BEGIN RECORDS SUPPLIED
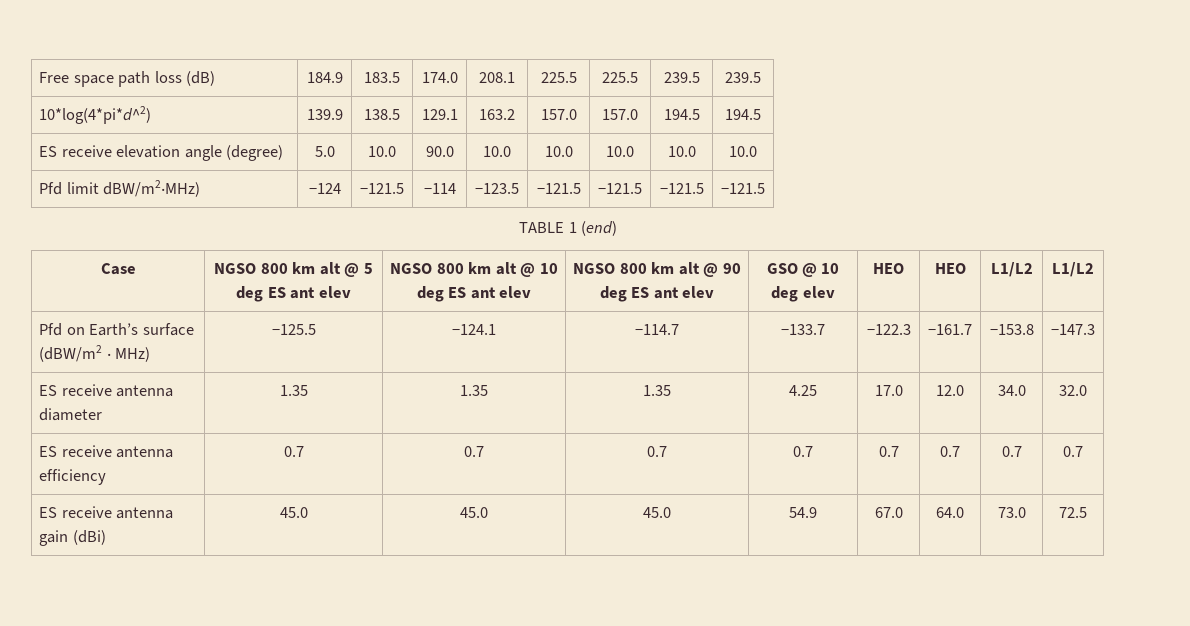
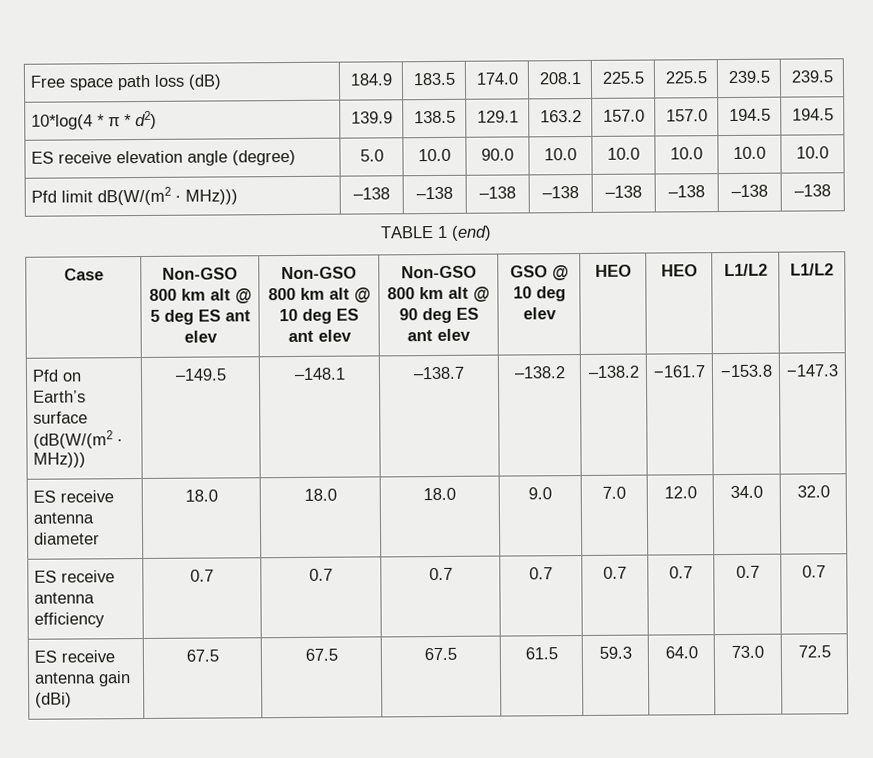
- 10*log(4*pi*d^2) | 139.9 | 138.5 | 129.1 | 163.2 | 157.0 | 157.0 | 194.5 | 194.5
+ 10*log(4 * π * d2) | 139.9 | 138.5 | 129.1 | 163.2 | 157.0 | 157.0 | 194.5 | 194.5
- Pfd limit dBW/m2‧MHz) | −124 | −121.5 | −114 | −123.5 | −121.5 | −121.5 | −121.5 | −121.5
+ Pfd limit dB(W/(m2 ‧ MHz))) | ‒138 | ‒138 | ‒138 | ‒138 | ‒138 | ‒138 | ‒138 | ‒138
- Case | NGSO 800 km alt @ 5 deg ES ant elev | NGSO 800 km alt @ 10 deg ES ant elev | NGSO 800 km alt @ 90 deg ES ant elev | GSO @ 10 deg elev | HEO | HEO | L1/L2 | L1/L2
+ Case | Non-GSO 800 km alt @ 5 deg ES ant elev | Non-GSO 800 km alt @ 10 deg ES ant elev | Non-GSO 800 km alt @ 90 deg ES ant elev | GSO @ 10 deg elev | HEO | HEO | L1/L2 | L1/L2
- Pfd on Earth’s surface (dBW/m2 ‧ MHz) | −125.5 | −124.1 | −114.7 | −133.7 | −122.3 | −161.7 | −153.8 | −147.3
+ Pfd on Earth’s surface (dB(W/(m2 ‧ MHz))) | ‒149.5 | ‒148.1 | ‒138.7 | ‒138.2 | ‒138.2 | −161.7 | −153.8 | −147.3
- ES receive antenna diameter | 1.35 | 1.35 | 1.35 | 4.25 | 17.0 | 12.0 | 34.0 | 32.0
+ ES receive antenna diameter | 18.0 | 18.0 | 18.0 | 9.0 | 7.0 | 12.0 | 34.0 | 32.0
- ES receive antenna gain (dBi) | 45.0 | 45.0 | 45.0 | 54.9 | 67.0 | 64.0 | 73.0 | 72.5
+ ES receive antenna gain (dBi) | 67.5 | 67.5 | 67.5 | 61.5 | 59.3 | 64.0 | 73.0 | 72.5

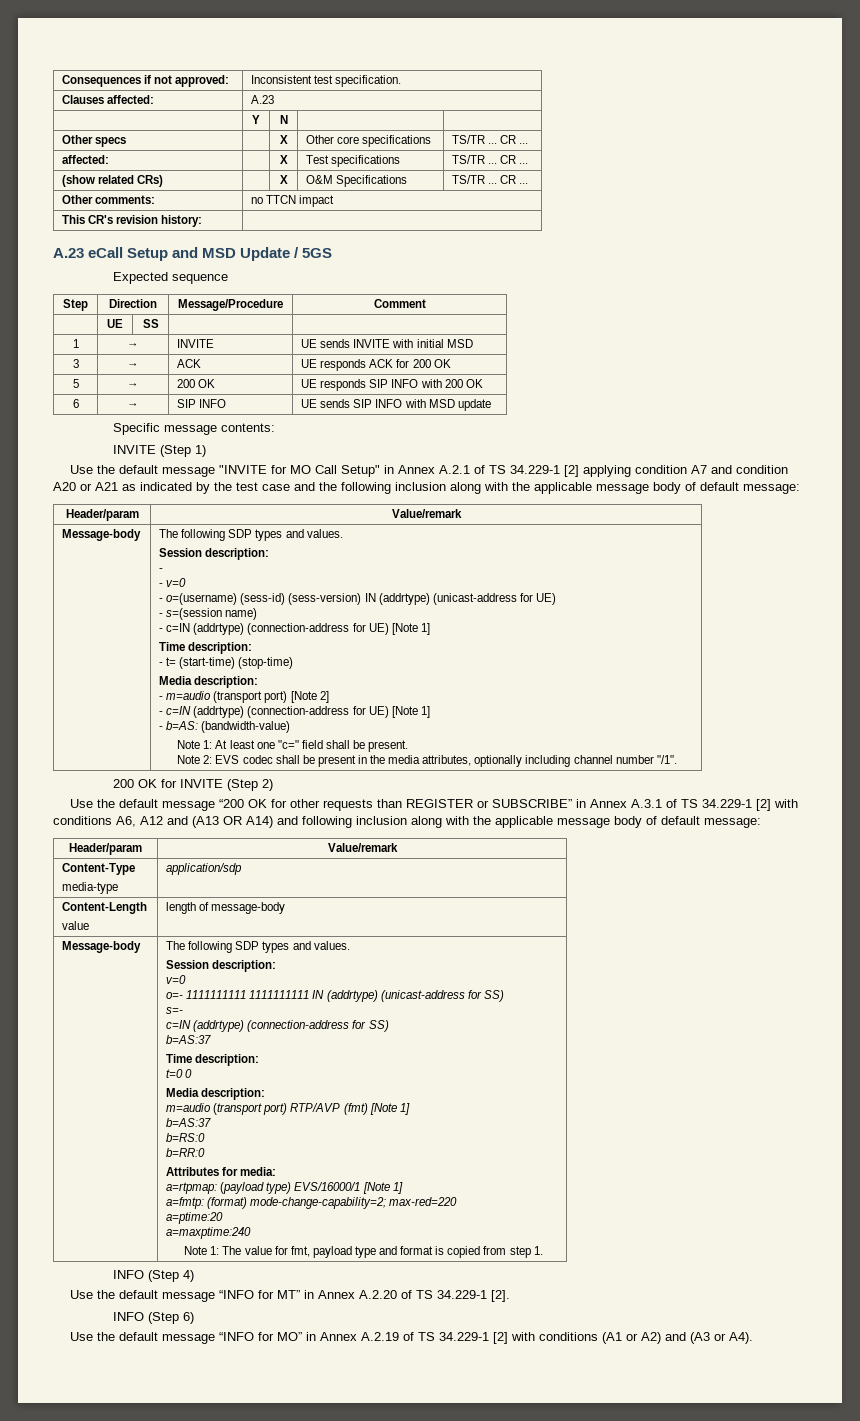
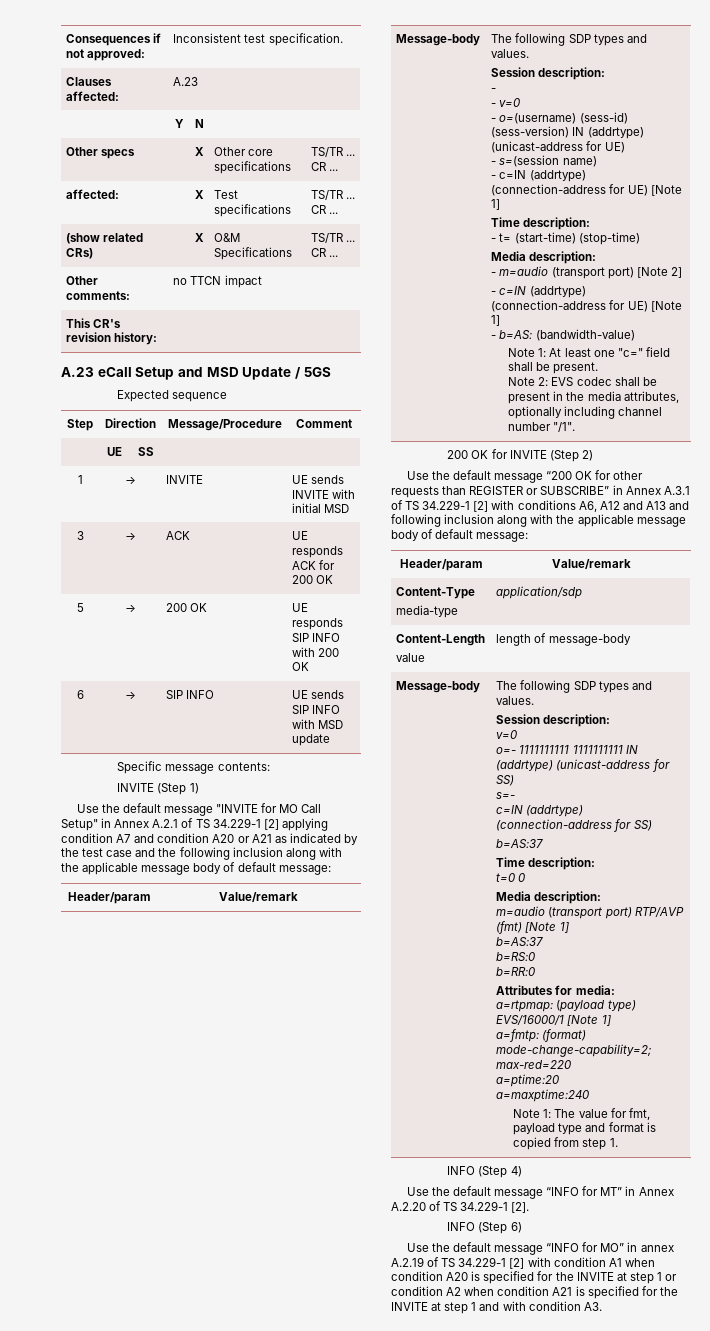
- Use the default message “200 OK for other requests than REGISTER or SUBSCRIBE” in Annex A.3.1 of TS 34.229-1 [2] with conditions A6, A12 and (A13 OR A14) and following inclusion along with the applicable message body of default message:
+ Use the default message “200 OK for other requests than REGISTER or SUBSCRIBE” in Annex A.3.1 of TS 34.229-1 [2] with conditions A6, A12 and A13 and following inclusion along with the applicable message body of default message:
- Use the default message “INFO for MO” in Annex A.2.19 of TS 34.229-1 [2] with conditions (A1 or A2) and (A3 or A4).
+ Use the default message “INFO for MO” in annex A.2.19 of TS 34.229-1 [2] with condition A1 when condition A20 is specified for the INVITE at step 1 or condition A2 when condition A21 is specified for the INVITE at step 1 and with condition A3.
END RECORDS SUPPLIED
## EXERCISE DETAILS
Restate every line of the data above word for word, with the images removed.

## RESULT OF THIS EXERCISE
- 10*log(4*pi*d^2) | 139.9 | 138.5 | 129.1 | 163.2 | 157.0 | 157.0 | 194.5 | 194.5
+ 10*log(4 * π * d2) | 139.9 | 138.5 | 129.1 | 163.2 | 157.0 | 157.0 | 194.5 | 194.5
- Pfd limit dBW/m2‧MHz) | −124 | −121.5 | −114 | −123.5 | −121.5 | −121.5 | −121.5 | −121.5
+ Pfd limit dB(W/(m2 ‧ MHz))) | ‒138 | ‒138 | ‒138 | ‒138 | ‒138 | ‒138 | ‒138 | ‒138
- Case | NGSO 800 km alt @ 5 deg ES ant elev | NGSO 800 km alt @ 10 deg ES ant elev | NGSO 800 km alt @ 90 deg ES ant elev | GSO @ 10 deg elev | HEO | HEO | L1/L2 | L1/L2
+ Case | Non-GSO 800 km alt @ 5 deg ES ant elev | Non-GSO 800 km alt @ 10 deg ES ant elev | Non-GSO 800 km alt @ 90 deg ES ant elev | GSO @ 10 deg elev | HEO | HEO | L1/L2 | L1/L2
- Pfd on Earth’s surface (dBW/m2 ‧ MHz) | −125.5 | −124.1 | −114.7 | −133.7 | −122.3 | −161.7 | −153.8 | −147.3
+ Pfd on Earth’s surface (dB(W/(m2 ‧ MHz))) | ‒149.5 | ‒148.1 | ‒138.7 | ‒138.2 | ‒138.2 | −161.7 | −153.8 | −147.3
- ES receive antenna diameter | 1.35 | 1.35 | 1.35 | 4.25 | 17.0 | 12.0 | 34.0 | 32.0
+ ES receive antenna diameter | 18.0 | 18.0 | 18.0 | 9.0 | 7.0 | 12.0 | 34.0 | 32.0
- ES receive antenna gain (dBi) | 45.0 | 45.0 | 45.0 | 54.9 | 67.0 | 64.0 | 73.0 | 72.5
+ ES receive antenna gain (dBi) | 67.5 | 67.5 | 67.5 | 61.5 | 59.3 | 64.0 | 73.0 | 72.5

- Use the default message “200 OK for other requests than REGISTER or SUBSCRIBE” in Annex A.3.1 of TS 34.229-1 [2] with conditions A6, A12 and (A13 OR A14) and following inclusion along with the applicable message body of default message:
+ Use the default message “200 OK for other requests than REGISTER or SUBSCRIBE” in Annex A.3.1 of TS 34.229-1 [2] with conditions A6, A12 and A13 and following inclusion along with the applicable message body of default message:
- Use the default message “INFO for MO” in Annex A.2.19 of TS 34.229-1 [2] with conditions (A1 or A2) and (A3 or A4).
+ Use the default message “INFO for MO” in annex A.2.19 of TS 34.229-1 [2] with condition A1 when condition A20 is specified for the INVITE at step 1 or condition A2 when condition A21 is specified for the INVITE at step 1 and with condition A3.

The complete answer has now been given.